H. sericea Schrad. & J. Wendl. (1797) Banksia tenuifolia Salisb. (1796); Hakea tenuifolia Dum.-Cours. (nom. nov., 1805); Hakea tenuifolia (Salisb.) Britten (1916); Hakea acicularis (Sm. ex Vent.) Knight (1809); Conchium aciculare Sm. ex Vent. (1803) – Resembling the preceding but with more slender, shorter leaves (1 to 3 in. long), more spreading, not narrowed at the base, and having fruits with a pronounced beak. Bot. Mag., n.s., t. 229 (as H. tenuifolia). Native of Tasmania, Victoria, and New South Wales. It was introduced before 1796 but has probably not been in cultivation continuously since then. The material for the plate in the Botanical Magazine came from a plant growing in a cool greenhouse in the Oxford Botanic Garden.

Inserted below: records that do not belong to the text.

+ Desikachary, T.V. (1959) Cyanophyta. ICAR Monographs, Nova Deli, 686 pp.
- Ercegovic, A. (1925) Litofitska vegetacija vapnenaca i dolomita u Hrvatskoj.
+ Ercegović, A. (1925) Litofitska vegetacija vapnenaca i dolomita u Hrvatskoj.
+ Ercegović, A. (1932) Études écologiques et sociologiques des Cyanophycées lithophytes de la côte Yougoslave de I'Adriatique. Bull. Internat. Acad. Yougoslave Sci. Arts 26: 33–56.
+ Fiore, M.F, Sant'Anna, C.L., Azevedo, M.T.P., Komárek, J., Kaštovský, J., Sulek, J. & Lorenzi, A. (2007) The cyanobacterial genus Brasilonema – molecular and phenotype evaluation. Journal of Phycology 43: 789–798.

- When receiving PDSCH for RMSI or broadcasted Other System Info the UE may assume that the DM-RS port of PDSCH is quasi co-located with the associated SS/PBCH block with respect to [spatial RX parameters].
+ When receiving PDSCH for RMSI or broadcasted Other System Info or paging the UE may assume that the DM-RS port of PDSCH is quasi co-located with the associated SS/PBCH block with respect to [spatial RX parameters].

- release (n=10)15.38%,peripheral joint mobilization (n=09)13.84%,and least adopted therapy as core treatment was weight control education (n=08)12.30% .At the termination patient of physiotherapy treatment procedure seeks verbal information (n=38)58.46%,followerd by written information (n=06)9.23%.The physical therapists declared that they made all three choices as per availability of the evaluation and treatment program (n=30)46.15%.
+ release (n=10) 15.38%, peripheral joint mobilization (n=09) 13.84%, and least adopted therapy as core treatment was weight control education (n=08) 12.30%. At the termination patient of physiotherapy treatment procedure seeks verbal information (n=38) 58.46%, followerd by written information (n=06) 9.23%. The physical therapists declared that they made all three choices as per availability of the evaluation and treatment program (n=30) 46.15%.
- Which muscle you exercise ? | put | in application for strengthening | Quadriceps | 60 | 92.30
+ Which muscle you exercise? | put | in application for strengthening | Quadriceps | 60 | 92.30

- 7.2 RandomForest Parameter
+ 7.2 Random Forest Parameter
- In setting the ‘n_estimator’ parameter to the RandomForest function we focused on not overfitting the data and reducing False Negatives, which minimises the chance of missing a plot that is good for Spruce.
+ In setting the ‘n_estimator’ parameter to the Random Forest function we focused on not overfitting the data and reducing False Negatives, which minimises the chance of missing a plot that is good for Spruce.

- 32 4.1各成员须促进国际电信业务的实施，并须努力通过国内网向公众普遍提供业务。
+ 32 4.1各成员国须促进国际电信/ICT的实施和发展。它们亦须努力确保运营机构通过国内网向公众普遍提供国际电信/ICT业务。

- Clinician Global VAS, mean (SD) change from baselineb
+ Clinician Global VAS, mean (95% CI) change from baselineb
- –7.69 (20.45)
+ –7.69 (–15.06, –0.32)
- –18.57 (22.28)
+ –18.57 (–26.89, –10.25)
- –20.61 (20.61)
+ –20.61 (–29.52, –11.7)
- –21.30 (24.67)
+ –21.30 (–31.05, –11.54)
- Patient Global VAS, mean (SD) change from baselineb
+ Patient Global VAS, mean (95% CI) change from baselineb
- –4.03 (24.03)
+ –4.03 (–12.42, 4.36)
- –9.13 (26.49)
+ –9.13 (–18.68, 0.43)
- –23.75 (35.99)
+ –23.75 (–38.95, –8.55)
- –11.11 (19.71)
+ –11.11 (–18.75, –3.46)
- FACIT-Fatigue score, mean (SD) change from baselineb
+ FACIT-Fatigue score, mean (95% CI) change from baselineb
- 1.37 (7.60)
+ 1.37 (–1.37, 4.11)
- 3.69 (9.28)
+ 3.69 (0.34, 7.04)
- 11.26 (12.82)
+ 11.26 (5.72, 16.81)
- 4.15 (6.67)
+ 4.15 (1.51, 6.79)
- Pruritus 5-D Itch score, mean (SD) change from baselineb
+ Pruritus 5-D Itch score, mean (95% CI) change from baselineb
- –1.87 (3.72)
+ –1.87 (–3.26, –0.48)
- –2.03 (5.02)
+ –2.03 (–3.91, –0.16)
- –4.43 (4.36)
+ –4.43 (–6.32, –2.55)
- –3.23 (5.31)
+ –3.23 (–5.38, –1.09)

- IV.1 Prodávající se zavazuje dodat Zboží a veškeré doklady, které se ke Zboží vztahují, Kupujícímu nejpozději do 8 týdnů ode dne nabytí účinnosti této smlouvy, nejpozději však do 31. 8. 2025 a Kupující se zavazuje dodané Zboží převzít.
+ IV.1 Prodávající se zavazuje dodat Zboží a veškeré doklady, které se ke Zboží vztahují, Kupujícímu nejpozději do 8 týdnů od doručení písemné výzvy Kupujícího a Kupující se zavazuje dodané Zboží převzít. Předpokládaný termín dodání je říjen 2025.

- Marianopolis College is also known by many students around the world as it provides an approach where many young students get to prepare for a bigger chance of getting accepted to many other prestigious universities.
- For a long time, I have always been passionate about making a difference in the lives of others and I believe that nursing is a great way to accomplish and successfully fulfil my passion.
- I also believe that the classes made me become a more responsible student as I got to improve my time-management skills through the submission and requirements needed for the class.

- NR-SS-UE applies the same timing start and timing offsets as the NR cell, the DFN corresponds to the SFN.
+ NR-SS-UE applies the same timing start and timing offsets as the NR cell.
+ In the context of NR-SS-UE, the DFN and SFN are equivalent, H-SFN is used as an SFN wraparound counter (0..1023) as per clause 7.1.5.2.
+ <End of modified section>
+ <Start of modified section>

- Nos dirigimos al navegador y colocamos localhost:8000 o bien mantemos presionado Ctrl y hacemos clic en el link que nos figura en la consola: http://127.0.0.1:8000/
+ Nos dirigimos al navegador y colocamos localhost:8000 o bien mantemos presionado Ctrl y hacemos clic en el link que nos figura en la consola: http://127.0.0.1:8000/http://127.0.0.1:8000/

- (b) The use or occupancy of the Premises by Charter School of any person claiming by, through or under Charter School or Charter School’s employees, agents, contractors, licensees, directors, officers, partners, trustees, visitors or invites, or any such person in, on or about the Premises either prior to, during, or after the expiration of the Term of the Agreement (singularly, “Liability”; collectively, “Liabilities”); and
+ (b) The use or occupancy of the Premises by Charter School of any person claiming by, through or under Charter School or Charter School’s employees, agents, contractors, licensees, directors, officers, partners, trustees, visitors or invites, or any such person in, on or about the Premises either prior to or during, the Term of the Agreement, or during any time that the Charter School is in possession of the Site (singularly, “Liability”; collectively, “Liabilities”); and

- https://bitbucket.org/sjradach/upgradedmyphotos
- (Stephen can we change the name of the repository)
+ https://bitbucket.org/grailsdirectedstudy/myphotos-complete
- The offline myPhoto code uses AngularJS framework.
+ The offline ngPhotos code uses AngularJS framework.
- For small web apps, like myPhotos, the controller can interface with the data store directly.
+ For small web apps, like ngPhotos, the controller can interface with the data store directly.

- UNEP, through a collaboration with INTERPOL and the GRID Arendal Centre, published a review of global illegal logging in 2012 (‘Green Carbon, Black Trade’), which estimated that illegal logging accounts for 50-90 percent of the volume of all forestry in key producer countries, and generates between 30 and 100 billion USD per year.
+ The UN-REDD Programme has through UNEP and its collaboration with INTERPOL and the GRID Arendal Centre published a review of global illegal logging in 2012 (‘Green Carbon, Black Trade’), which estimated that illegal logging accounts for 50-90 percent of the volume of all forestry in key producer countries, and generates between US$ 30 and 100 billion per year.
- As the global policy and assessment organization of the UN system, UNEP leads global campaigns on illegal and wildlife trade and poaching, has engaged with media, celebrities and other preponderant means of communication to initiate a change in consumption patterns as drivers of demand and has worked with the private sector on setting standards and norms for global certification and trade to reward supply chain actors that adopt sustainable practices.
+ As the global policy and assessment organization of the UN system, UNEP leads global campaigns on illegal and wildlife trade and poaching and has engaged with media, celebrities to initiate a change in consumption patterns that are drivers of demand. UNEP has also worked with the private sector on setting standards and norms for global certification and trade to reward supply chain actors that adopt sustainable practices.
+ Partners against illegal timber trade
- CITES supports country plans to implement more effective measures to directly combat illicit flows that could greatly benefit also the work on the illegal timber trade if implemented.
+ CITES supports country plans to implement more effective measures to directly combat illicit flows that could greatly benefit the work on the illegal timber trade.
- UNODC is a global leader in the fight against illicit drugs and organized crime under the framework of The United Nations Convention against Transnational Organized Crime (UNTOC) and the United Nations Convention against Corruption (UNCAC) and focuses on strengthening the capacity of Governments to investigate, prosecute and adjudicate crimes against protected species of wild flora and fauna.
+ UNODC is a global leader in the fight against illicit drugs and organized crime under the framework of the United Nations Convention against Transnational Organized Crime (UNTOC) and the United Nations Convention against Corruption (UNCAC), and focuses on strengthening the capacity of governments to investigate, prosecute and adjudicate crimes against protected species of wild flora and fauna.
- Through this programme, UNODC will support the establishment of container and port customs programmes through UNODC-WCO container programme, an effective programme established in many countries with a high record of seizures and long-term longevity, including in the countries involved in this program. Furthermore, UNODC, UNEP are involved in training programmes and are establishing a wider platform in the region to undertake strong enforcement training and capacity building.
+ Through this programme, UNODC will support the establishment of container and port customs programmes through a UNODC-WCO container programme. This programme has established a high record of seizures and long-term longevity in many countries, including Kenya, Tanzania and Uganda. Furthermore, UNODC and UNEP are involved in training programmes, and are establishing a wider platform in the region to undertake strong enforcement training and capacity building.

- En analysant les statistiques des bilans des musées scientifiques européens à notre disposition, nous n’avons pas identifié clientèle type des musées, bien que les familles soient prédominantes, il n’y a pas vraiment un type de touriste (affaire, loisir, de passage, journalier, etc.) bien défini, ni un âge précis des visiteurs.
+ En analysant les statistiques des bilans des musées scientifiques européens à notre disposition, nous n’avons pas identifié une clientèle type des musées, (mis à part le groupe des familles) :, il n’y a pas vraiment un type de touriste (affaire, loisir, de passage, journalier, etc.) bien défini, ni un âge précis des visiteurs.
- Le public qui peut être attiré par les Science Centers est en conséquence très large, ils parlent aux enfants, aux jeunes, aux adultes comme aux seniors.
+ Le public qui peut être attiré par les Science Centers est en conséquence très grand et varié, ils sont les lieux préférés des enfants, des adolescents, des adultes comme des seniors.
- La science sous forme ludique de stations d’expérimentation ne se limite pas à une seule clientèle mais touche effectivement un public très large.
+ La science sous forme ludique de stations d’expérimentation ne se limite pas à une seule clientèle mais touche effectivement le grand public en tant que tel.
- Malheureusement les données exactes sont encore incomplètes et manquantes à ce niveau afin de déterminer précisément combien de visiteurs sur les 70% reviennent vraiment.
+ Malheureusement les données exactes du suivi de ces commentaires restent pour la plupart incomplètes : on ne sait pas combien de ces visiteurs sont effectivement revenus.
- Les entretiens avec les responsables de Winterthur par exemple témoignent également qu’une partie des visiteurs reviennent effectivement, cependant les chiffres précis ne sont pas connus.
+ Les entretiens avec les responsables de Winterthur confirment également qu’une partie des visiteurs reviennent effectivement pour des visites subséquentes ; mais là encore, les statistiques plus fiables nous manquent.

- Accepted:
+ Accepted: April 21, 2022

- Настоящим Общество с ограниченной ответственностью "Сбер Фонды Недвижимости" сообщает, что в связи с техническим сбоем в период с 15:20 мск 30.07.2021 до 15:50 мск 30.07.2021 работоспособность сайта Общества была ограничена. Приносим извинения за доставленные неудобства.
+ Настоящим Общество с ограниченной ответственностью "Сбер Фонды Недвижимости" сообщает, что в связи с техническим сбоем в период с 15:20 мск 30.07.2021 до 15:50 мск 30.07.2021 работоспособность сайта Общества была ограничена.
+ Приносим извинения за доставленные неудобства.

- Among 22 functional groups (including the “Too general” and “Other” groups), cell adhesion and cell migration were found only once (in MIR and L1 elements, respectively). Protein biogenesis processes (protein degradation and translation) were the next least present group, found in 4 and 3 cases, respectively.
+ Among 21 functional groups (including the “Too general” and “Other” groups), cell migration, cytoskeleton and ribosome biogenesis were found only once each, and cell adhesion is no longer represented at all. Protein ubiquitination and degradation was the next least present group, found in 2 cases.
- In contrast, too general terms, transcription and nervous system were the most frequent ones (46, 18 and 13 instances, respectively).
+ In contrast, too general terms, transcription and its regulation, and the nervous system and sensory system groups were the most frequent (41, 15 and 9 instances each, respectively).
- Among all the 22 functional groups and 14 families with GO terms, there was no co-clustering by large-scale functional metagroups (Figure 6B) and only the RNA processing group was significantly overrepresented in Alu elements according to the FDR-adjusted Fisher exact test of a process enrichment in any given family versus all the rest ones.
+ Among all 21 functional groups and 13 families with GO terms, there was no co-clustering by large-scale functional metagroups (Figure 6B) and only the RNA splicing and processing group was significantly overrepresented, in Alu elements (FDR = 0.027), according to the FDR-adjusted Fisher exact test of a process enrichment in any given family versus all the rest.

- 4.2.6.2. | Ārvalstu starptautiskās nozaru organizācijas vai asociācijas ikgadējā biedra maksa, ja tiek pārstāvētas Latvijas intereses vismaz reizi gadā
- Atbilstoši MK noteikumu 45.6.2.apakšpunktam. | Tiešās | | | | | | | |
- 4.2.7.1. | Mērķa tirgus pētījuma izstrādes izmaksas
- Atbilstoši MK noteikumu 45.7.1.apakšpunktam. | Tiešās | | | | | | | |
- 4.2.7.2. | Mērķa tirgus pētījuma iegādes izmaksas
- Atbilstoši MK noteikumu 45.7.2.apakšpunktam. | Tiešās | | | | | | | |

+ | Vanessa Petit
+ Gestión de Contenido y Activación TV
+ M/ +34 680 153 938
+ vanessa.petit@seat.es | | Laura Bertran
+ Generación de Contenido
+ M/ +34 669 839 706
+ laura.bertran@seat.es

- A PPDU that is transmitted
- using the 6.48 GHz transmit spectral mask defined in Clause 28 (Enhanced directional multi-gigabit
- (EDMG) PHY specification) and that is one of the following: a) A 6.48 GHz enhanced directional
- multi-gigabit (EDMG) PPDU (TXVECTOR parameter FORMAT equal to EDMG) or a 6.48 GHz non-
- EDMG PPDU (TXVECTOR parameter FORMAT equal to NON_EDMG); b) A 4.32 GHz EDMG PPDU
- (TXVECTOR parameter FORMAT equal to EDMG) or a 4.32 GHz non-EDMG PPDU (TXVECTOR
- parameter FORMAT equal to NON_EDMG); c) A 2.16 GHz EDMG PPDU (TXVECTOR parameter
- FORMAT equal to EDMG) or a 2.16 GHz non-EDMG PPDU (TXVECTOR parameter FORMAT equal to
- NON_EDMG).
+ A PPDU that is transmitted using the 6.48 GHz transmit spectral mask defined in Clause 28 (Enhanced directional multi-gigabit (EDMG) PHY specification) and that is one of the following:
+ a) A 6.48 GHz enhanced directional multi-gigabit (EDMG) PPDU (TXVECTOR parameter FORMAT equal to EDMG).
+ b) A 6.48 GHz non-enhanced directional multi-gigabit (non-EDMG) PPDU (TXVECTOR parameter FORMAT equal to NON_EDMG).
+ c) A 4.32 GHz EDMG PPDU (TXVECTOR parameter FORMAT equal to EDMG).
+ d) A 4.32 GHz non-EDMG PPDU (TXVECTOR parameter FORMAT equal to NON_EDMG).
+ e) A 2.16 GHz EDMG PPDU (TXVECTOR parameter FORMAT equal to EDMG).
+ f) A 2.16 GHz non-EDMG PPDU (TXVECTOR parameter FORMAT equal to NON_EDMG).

It flowers there in December and January and produces fertile seeds. In the milder parts it would probably be hardy and attain a height of 8 to 10 ft. The flowers are tinged with pink in some forms.
It should be noted that although H. acicularis is a synonym of H. sericea some of the plants grown under that name may be H. lissosperma.
A shrub 2 to 8 ft high. Leaves terete, spine-pointed, 1 to 3{1/2} in. long, erect or slightly spreading. Flowers white or cream-coloured in small axillary clusters. Fruits flattish, obliquely obovate, beaked, {3/8} to {1/2} in. long, with smooth rather thin valves. Native of E. Australia and Tasmania. Raised from seeds collected by Lord Talbot de Malahide in Tasmania, it has proved quite hardy at Jermyns House, Romsey, and fruits freely there.